To read Dominic Kelly's commentary, click here.
Vale Andrew McGahan
ABR was saddened by the recent death of author Andrew McGahan from pancreatic cancer in February aged fifty-two. McGahan was the author of six novels including the Vogel-winning Praise (1992), Wonders of a Godless World (2009), and The White Earth (2004) which won the 2005 Miles Franklin Award. McGahan was also the author of four young adult novels in the Ship Kings series including Ship Kings (2013) and The Coming of the Whirlpool (2011)
James Bradley reviewed The White Earth for ABR, describing it as ‘possessed of a resonance and symbolic complexity that exceeds anything he has done before’. His review was republished in the January-February 2019 issue as our From the Archive feature. In a statement on the Allen and Unwin website, publisher Annette Barlow said ‘I know that Australia’s literary community and readers will join me in mourning the loss of Andrew. I will remember him for his fierce and intense intelligence, his kindness and generosity, his fascination with the natural world and his bravery in facing his diagnosis. He truly was the best of men.’

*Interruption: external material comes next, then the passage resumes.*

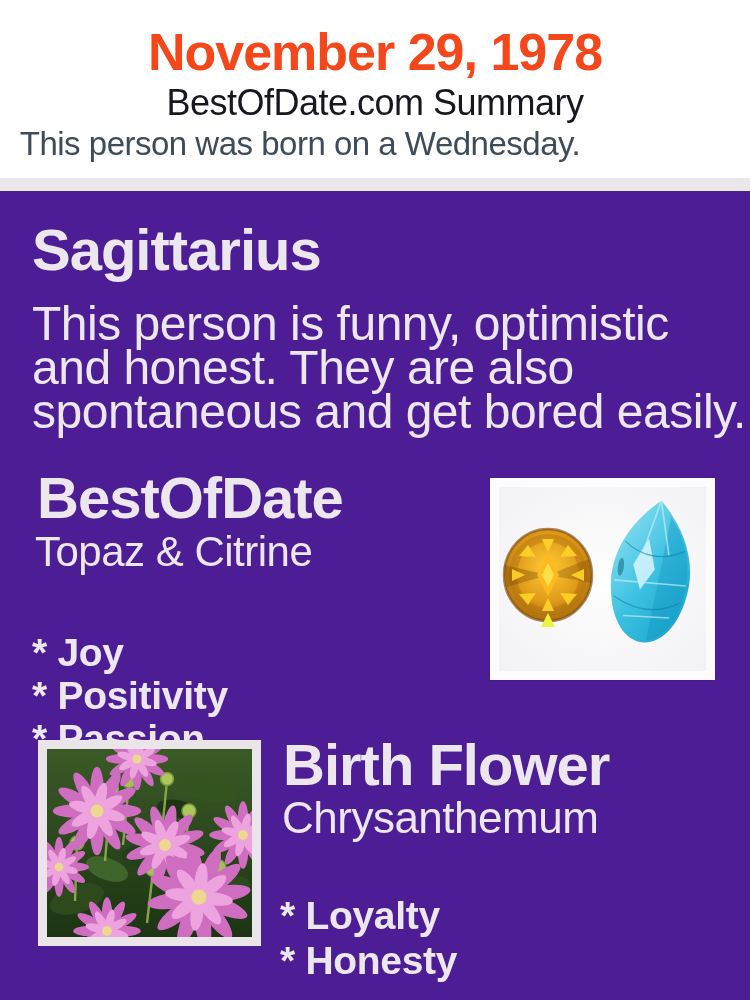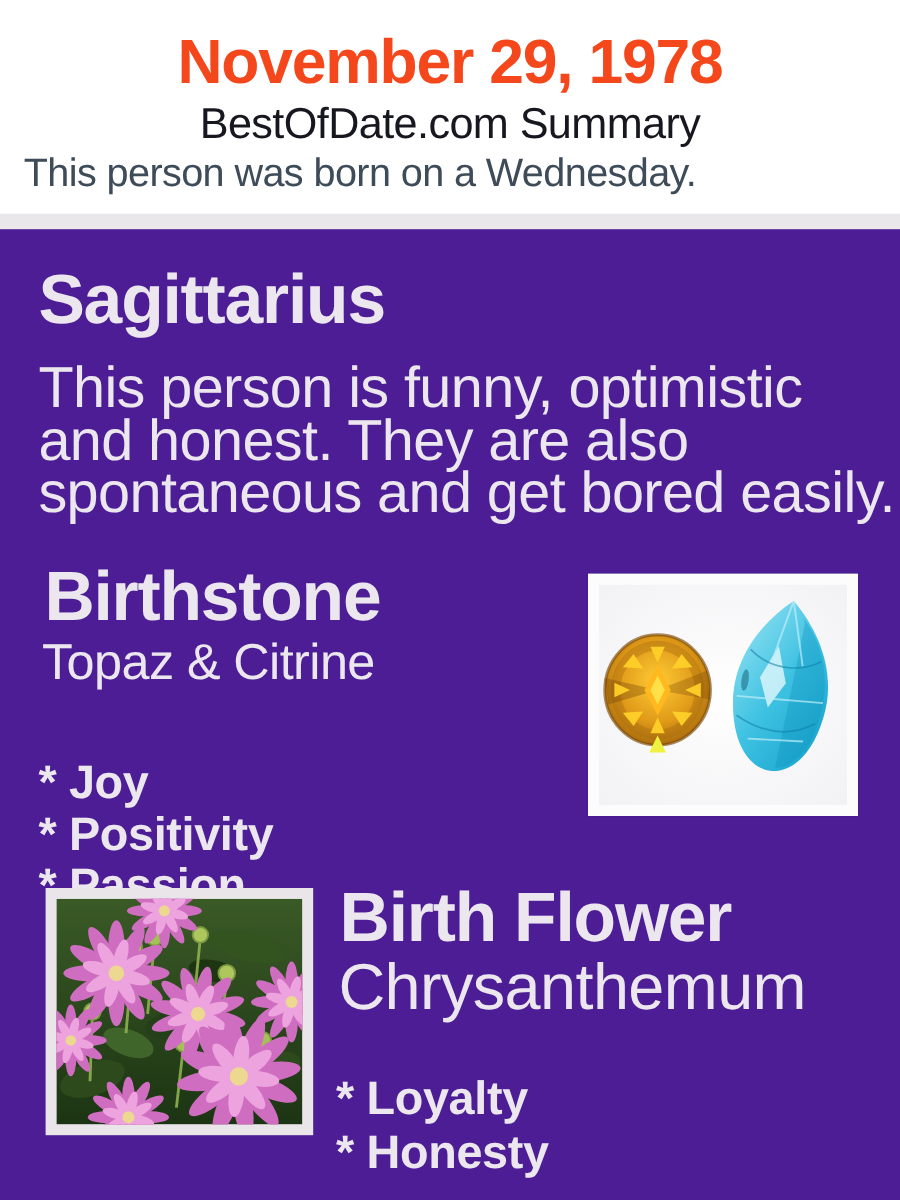"Birthstone" div.h-big { text: Birthstone -> BestOfDate }
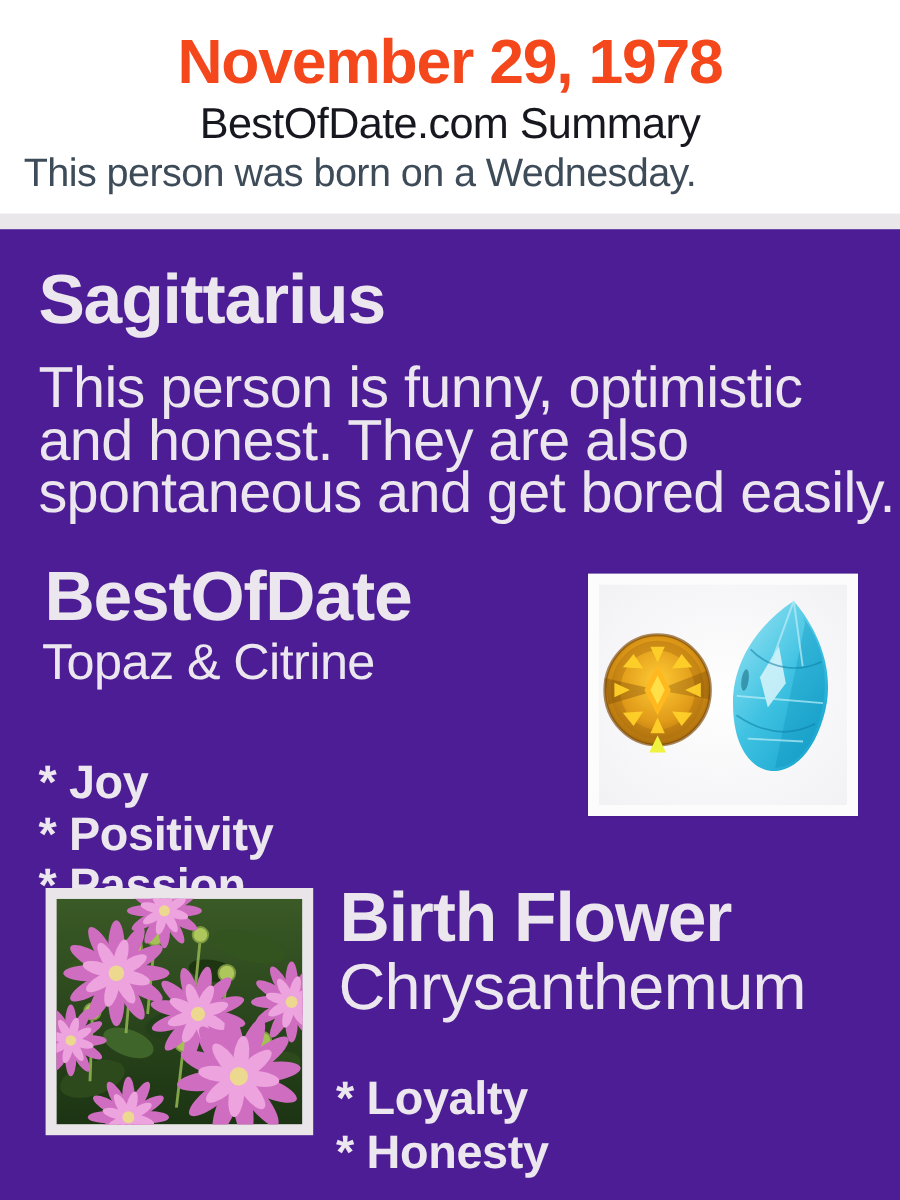"Chrysanthemum" .bf-flower { font-size: 54px -> 44px }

Allen and Unwin will publish McGahan’s final, posthumous novel The Rich Man’s House in September 2019.
Newcastle Writers Festival
The 2019 Newcastle Writers Festival runs from 5–7 April, and the full program is now available. Guests include Heather Morris, author of the bestselling The Tattooist of Auschwitz; acclaimed journalist and author Clementine Ford, who will discuss her recent work Boys Will Be Boys; and the award-winning Australian artist Ben Quilty. The festival will also feature a series of writing workshops and masterclasses, book launches, literary trivia, and much more.

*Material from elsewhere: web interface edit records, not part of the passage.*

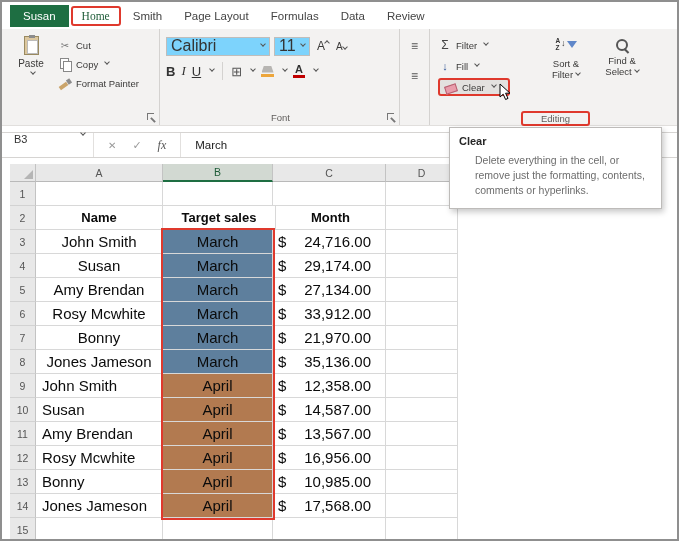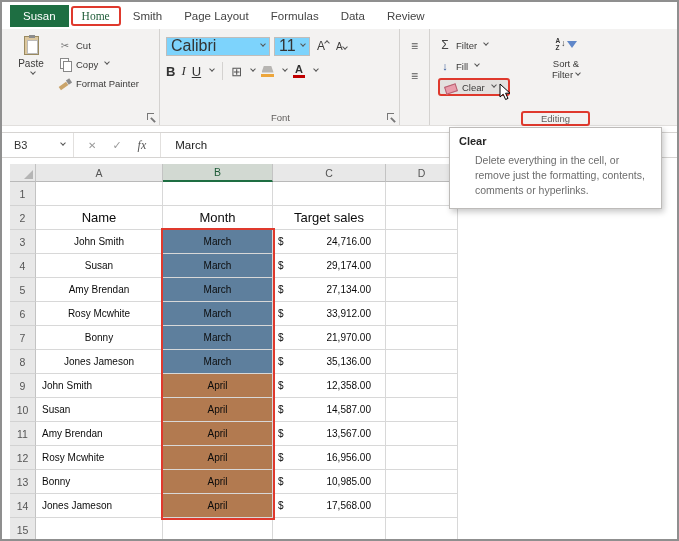"Find &" div.big-cmd { html: none -> <div> <span></span> <span>Find &amp;</span> <span> <span>Select</span> <span></span> </span> </div> }
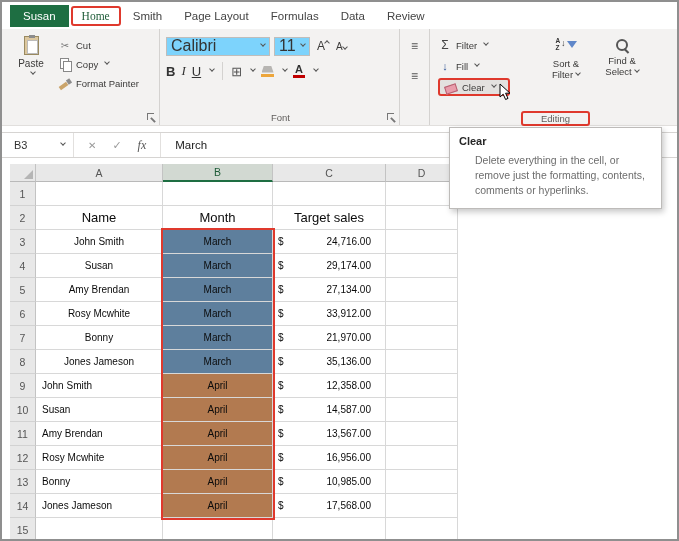"B3" .namebox { align-items: center -> none; width: 72px -> 92px }
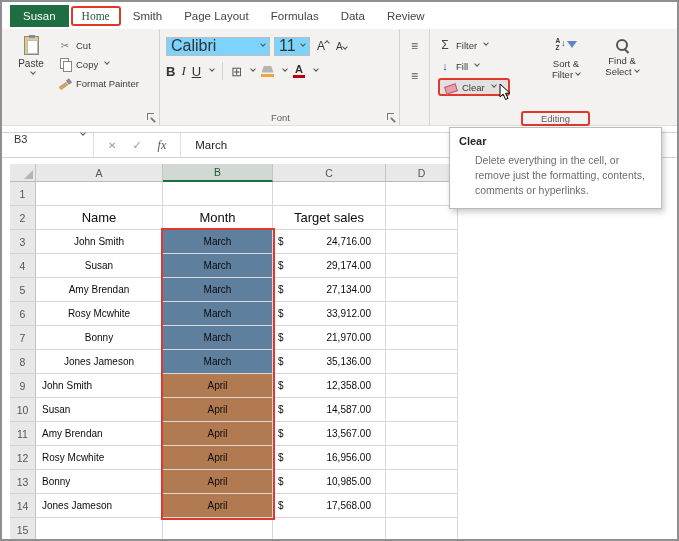"Name" .cell.hdr { font-weight: normal -> bold }
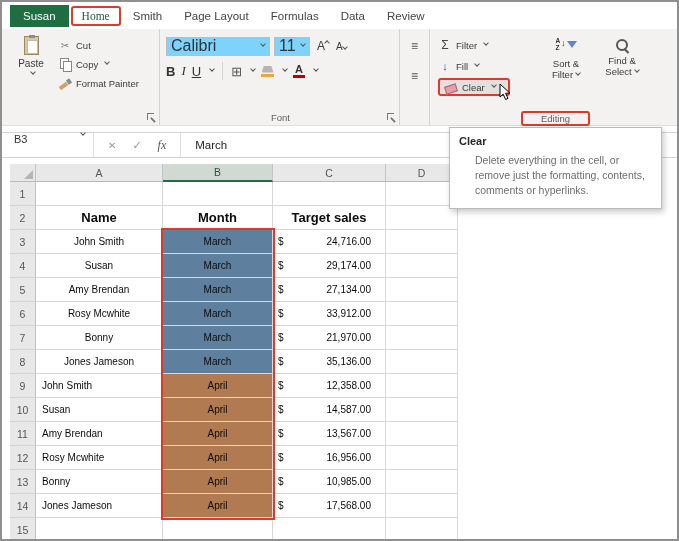"Month" div.cell { order: before "Target sales" -> after "Target sales" }
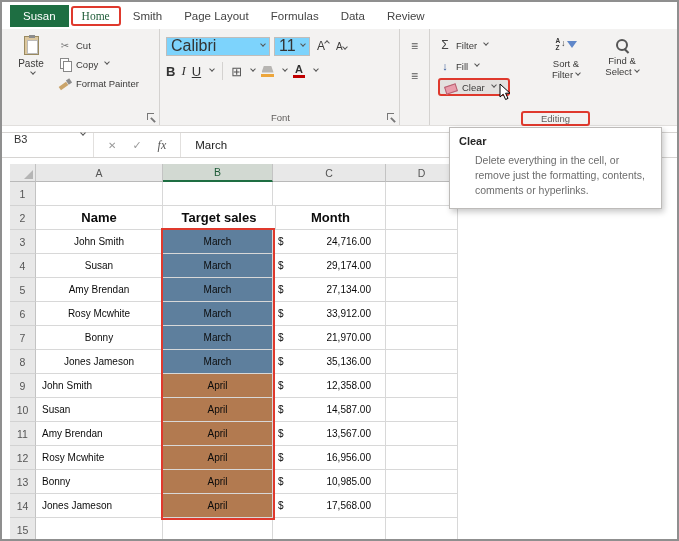"John Smith" .cell { font-size: 10px -> 15px }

For more information on the Newcastle Writers Festival, visit their website.
Daisy Utemorrah Award
In this prize-happy country, some of the worthiest (if not most lucrative) literary awards are for unpublished manuscripts. There is a new one from Magabala Books: the Daisy Utemorrah Award for an outstanding fiction manuscript in the junior and Young Adult categories (including graphic novels). It honours the late Ngarinyin Wunambal elder and author Daisy Utemorrah. Entrants must be Aboriginal or Torres Strait Islander persons. The winner will receive $15,000 and, better still, a publishing contract with Magabala Books. Applications close on April 30.